The site will offer us interesting interactions. PariSanté Campus will host companies. Many of us have relationships with industrialists, whether they are colleagues involved in startups or in the framework of CIFRE theses.
We will also be working alongside national health data management organizations such as the Health Data Hub. In addition to our projects that use hospital data, we have had and are submitting projects with national medico-administrative data (health insurance and others) that are accessible via the Health Data Hub.
What are your ambitions for the next 5 or 10 years?
A. C.: We use health data to develop methods and tools for clinical decision support. I hope that in 5 years I will have participated in the development of a tool that is interesting enough to be tested in real conditions in a clinical trial, and then used by doctors.
We are taking advantage of a rather unprecedented context for researchers.
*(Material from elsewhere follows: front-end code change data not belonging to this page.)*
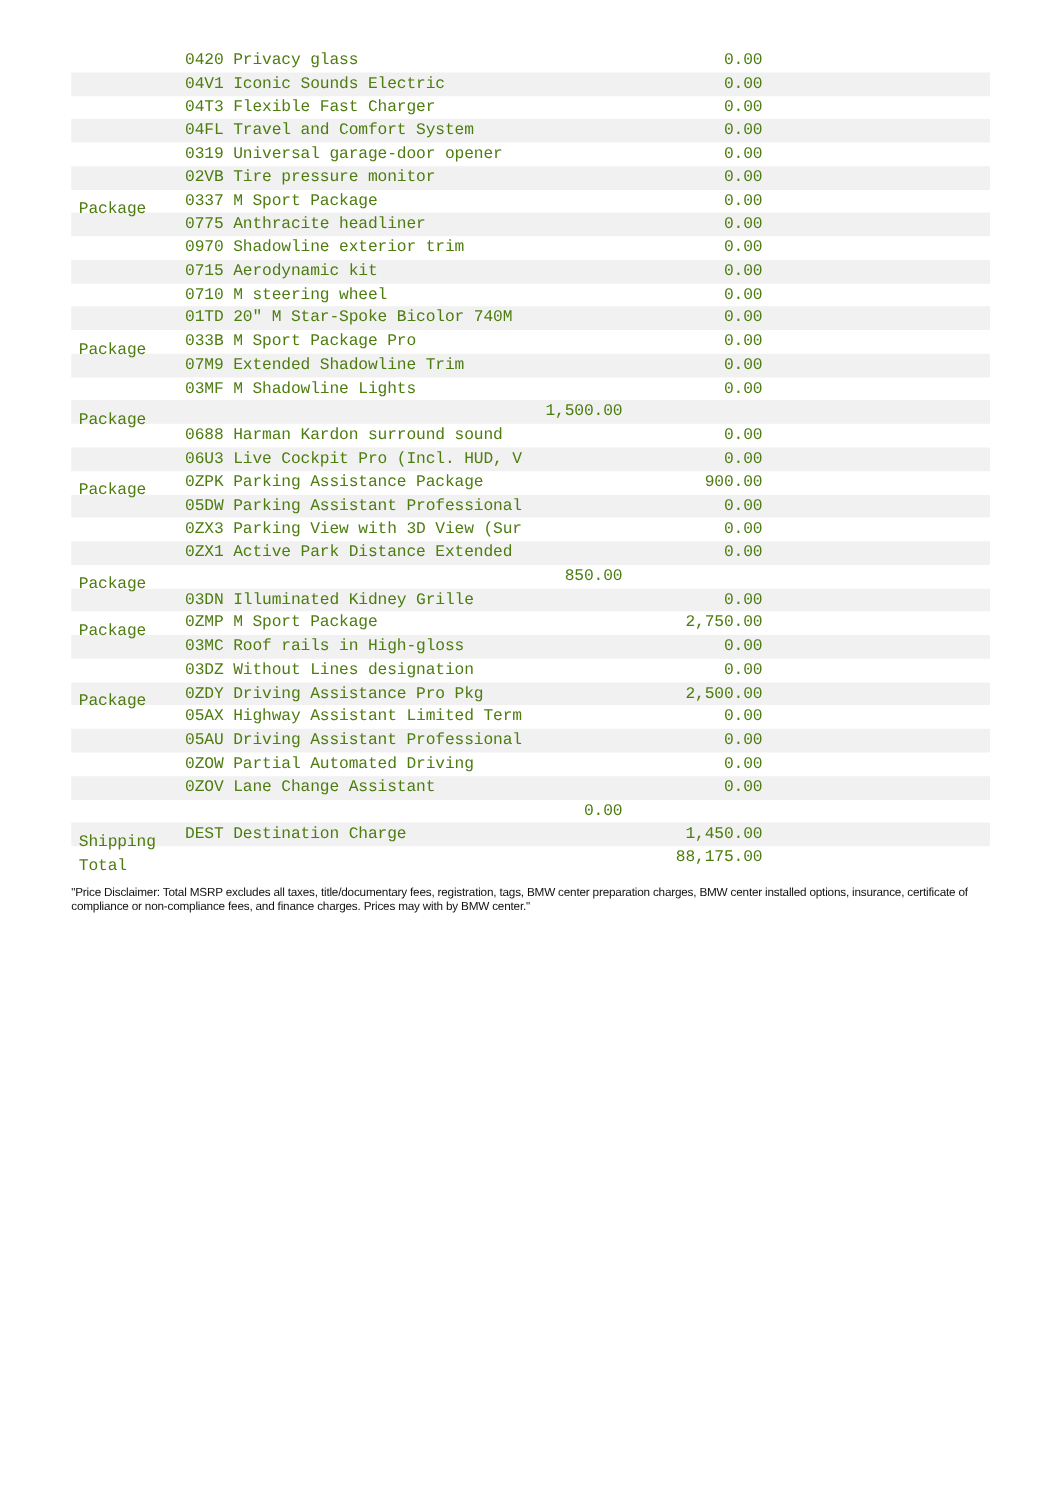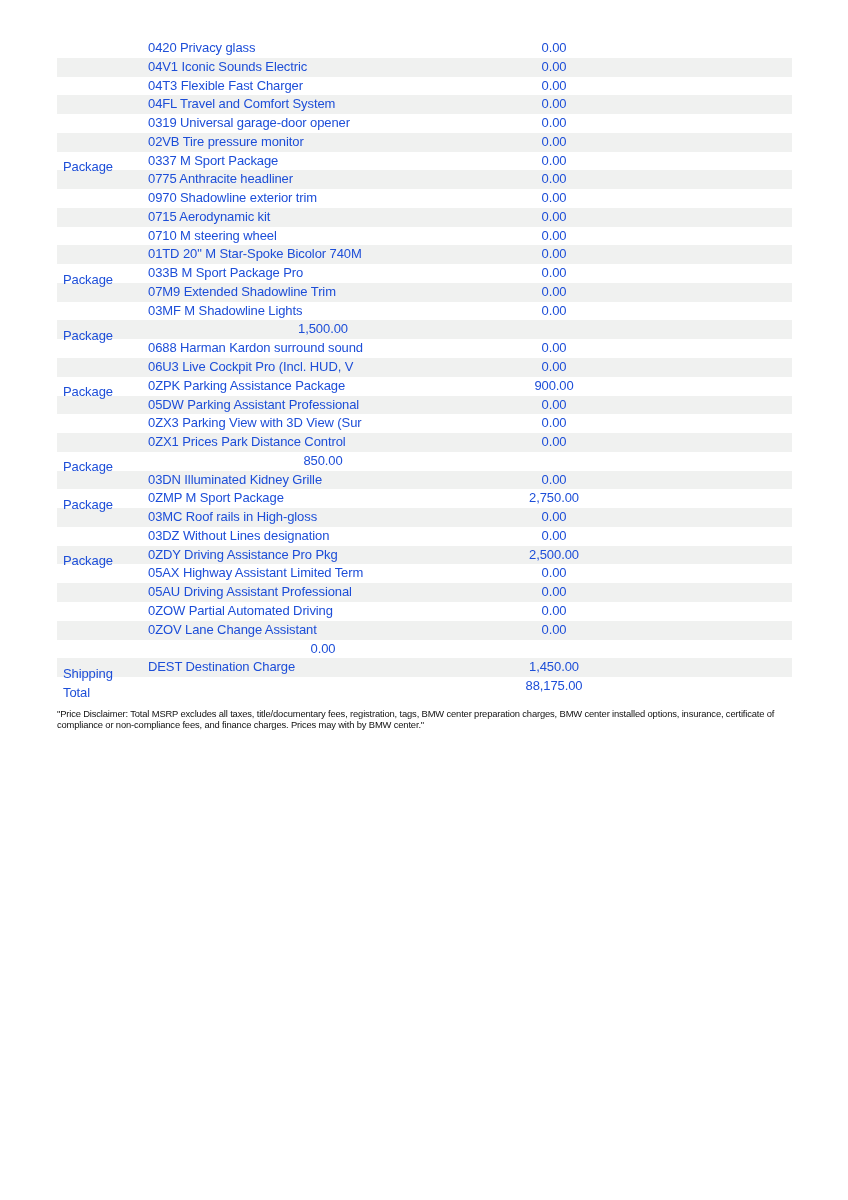"0420 Privacy glass" .row { color: #1d4ed8 -> #4d7c0f; font-family: none -> Liberation Mono, monospace }
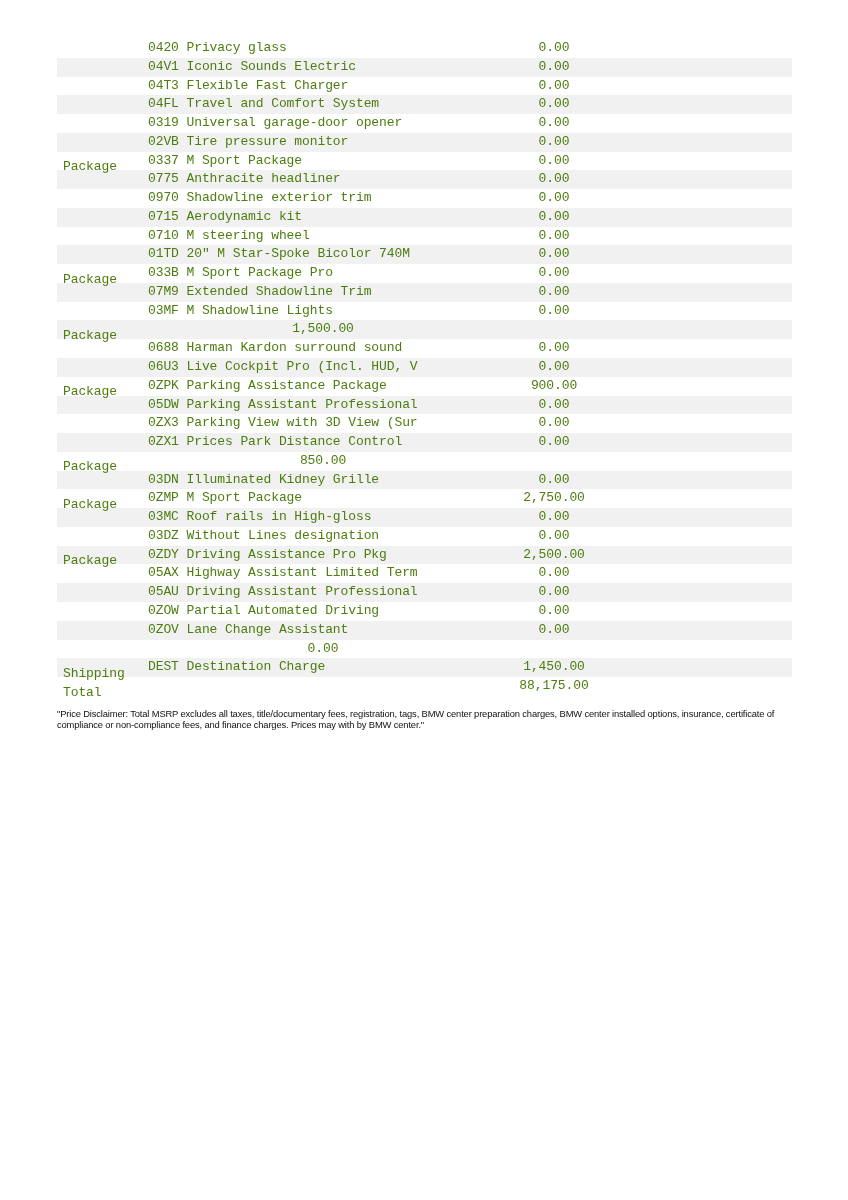"0.00" .cell-price { text-align: center -> right }
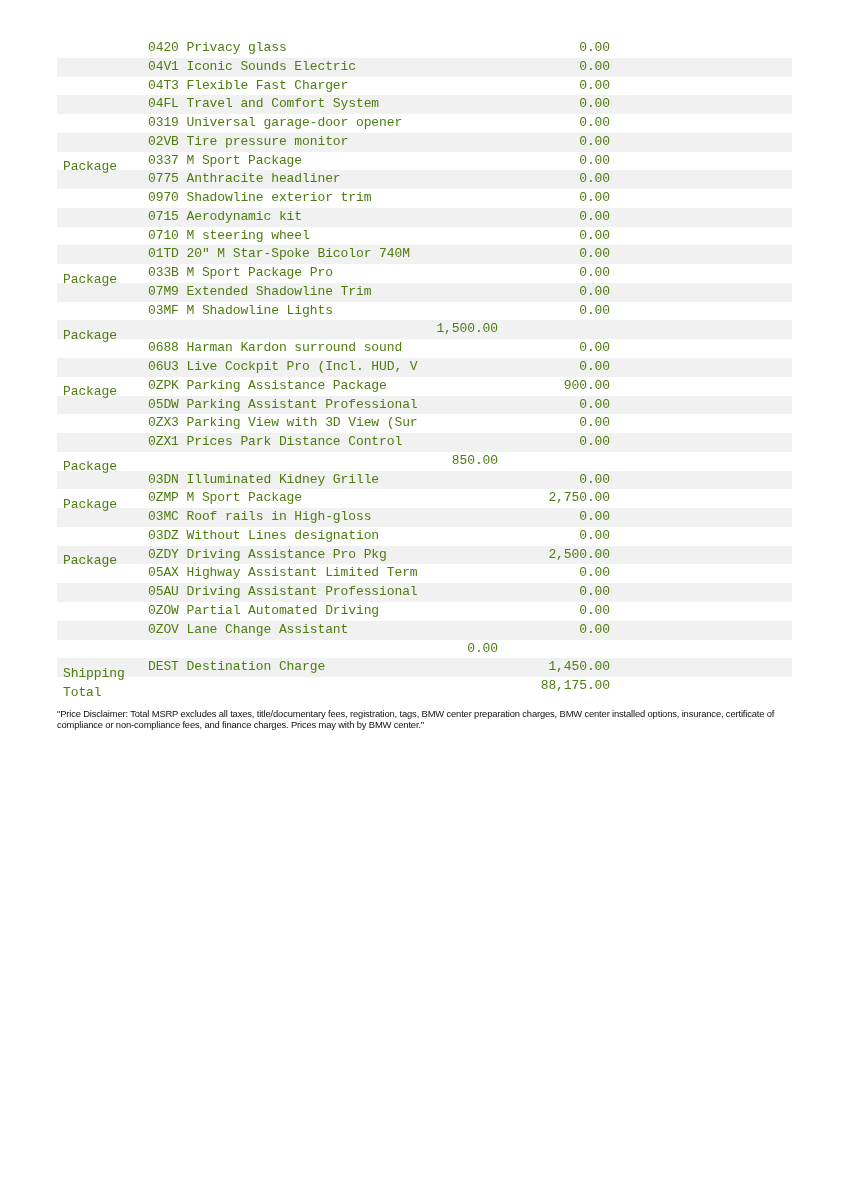"0ZX1 Prices Park Distance Control" span.cell-desc { text: Prices Park Distance Control -> Active Park Distance Extended }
I measure our luck because our discipline is supported by a real institutional will. Our supervisors are convinced of the importance of our research and are more inclined to give us the means to recruit doctoral students and engineers.
S. Z.: At the team level, I hope to keep the same dynamic that PariSanté Campus has instilled. Since our creation, we have had different projects focusing on different diseases. We are able to respond together to calls for projects in a transversal manner on multiple indications and diseases by proposing approaches based on artificial intelligence, statistics and applied mathematics. We need to keep it up, to live up to our ambitions!
The lines are moving. Interdisciplinarity is very good for setting up projects. But on an individual level it is more complicated. It is sometimes complex to be in the right evaluation committee! I hope that in five years' time, there will be more Inria and Inserm researchers in these areas.